If Cooke, who somehow also escaped punishment for injuring Tampa Bay’s Vincent Lecavalier two years ago, had been suspended for the remainder of the season, there wouldn’t have been a soul in the league who would have protested.

Well, except for Mario Lemieux.

*

In each of the previous two seasons, the Rangers took one road trip on which players were accompanied by their fathers. One of the highlights of last season, in fact, was when the fathers chanted, “Let’s Go Rangers!” in the corridor outside the locker room in Chicago on Jan. 16 during then-coach Tom Renney‘s postgame press conference after their kids’ team defeated the Blackhawks in overtime.

But this year, though we’re told that preliminary planning had taken place for a trip including the players’ mothers, there was no such event. Repeated requests for an official explanation went unanswered, but several sources told Slap Shots that current head coach John Tortorella had put the kibosh on the event.

*

We understand that Phoenix coach Dave Tippett likely is to win the Jack Adams Award as coach of the year, but we would cast our vote for Carolina’s Paul Maurice, who somehow held his team together through an unimaginably ugly, injury-decimated first couple of months and has the Hurricanes on the brink of playoff contention.

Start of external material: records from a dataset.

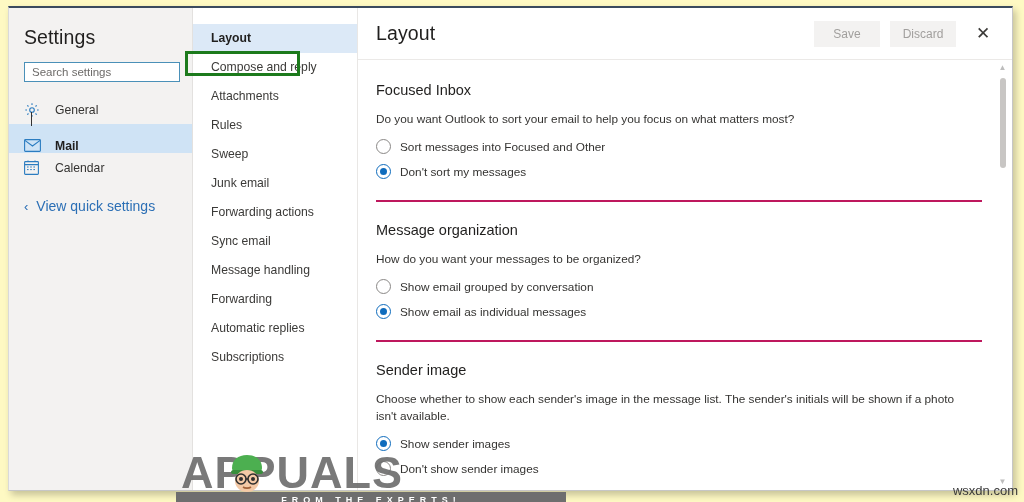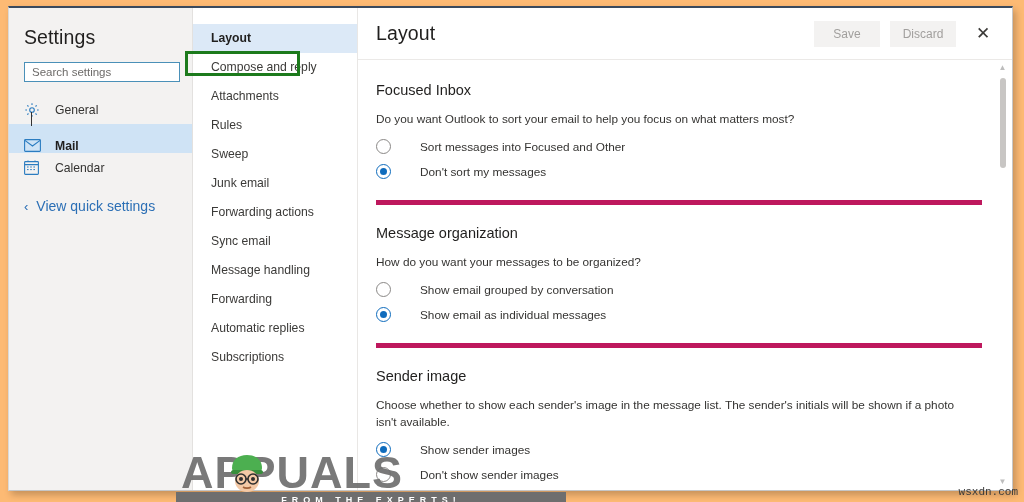"Settings" #root { background: #fdba74 -> #fef9c3 }
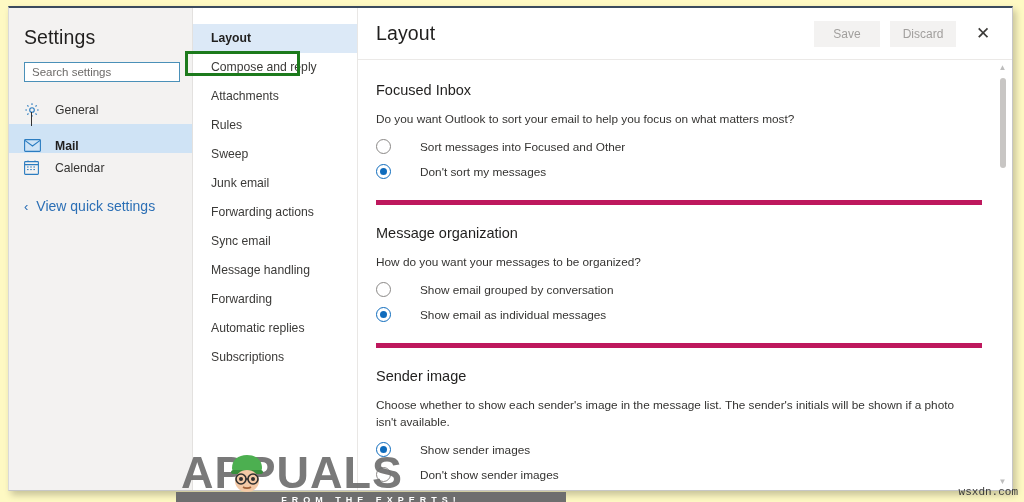"Sort messages into Focused and" .radio-row { gap: 20px -> none }
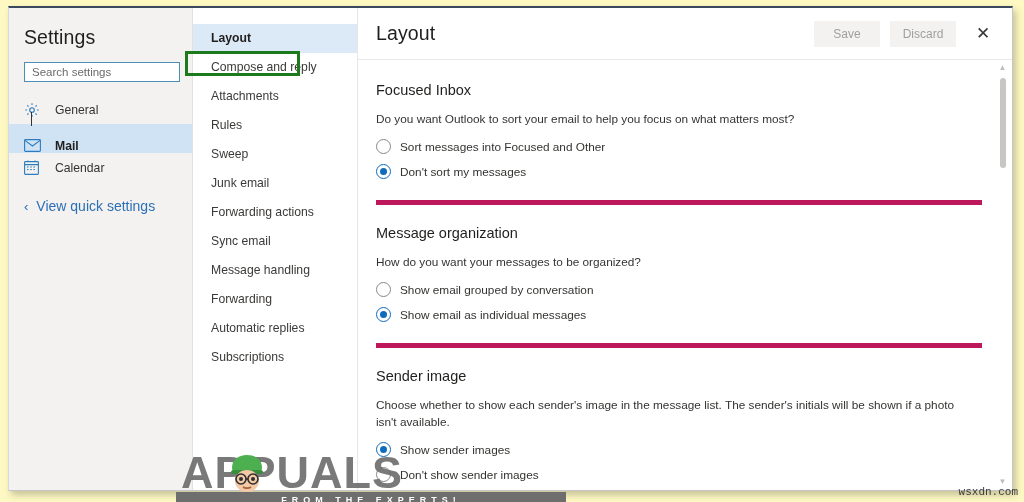"Message organization" .section.divided { border-top: 5px solid #be185d -> 2px solid #be185d }
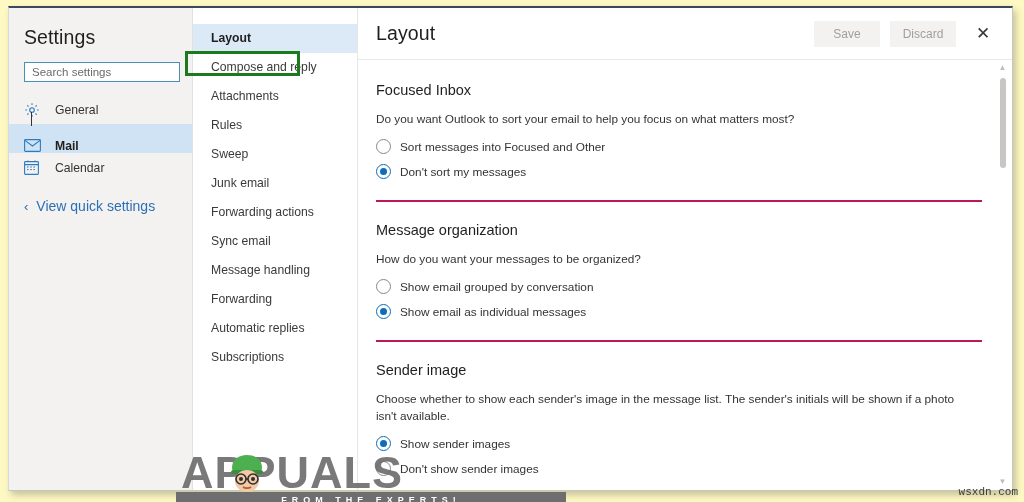"wsxdn.com" .wm-site { font-family: Liberation Mono, monospace -> Liberation Sans, sans-serif; font-size: 11px -> 13px }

Plaudits as well to Carolina general manager Gentleman Jim Rutherford, who refused to push the panic button and fire Maurice, even with assistant coach Ron Francis an obvious popular replacement.

There’s a strain of loyalty that permeates the Hurricanes’ organization that, hidden away in Raleigh, N.C., seems to operate as an old-time, mom-and-pop operation that approaches its business in a way that might serve as a model for some of its more glamorous brethren.

Not that we would expect the fine folks in Hartford, Conn., to second the endorsement of the ownership of Peter Karmanos.

Why is it that over time, none of the Panthers’ most highly touted young players — like Jay Bouwmeester, Stephen Weiss, Nathan Horton, Rostislav Olesz — ever seem to reach their projected potential?

*

There was Denis Potvin on the NHL Network the other night, accurately forecasting trouble for the Capitals in their home game against Dallas. In speaking about the tendency to overlook an opponent, Potvin then referenced his experience with the Islanders in losing 2-1 to the Colorado Rockies when the Islanders had won 14 straight back in the 1981-82 season.

But the Islanders beat the Rockies, 3-2, on Feb. 21, 1982, to establish an NHL record (since broken by the 1992-93 Penguins), with their 15th straight victory.

In other words, people do sometimes misremember.

*

The Islanders’ John Tavares has been in the spotlight from the age of 14, was the first overall pick in the draft, and is playing his rookie season on the Island without notice.

That’s what they mean by hiding in plain sight, isn’t it?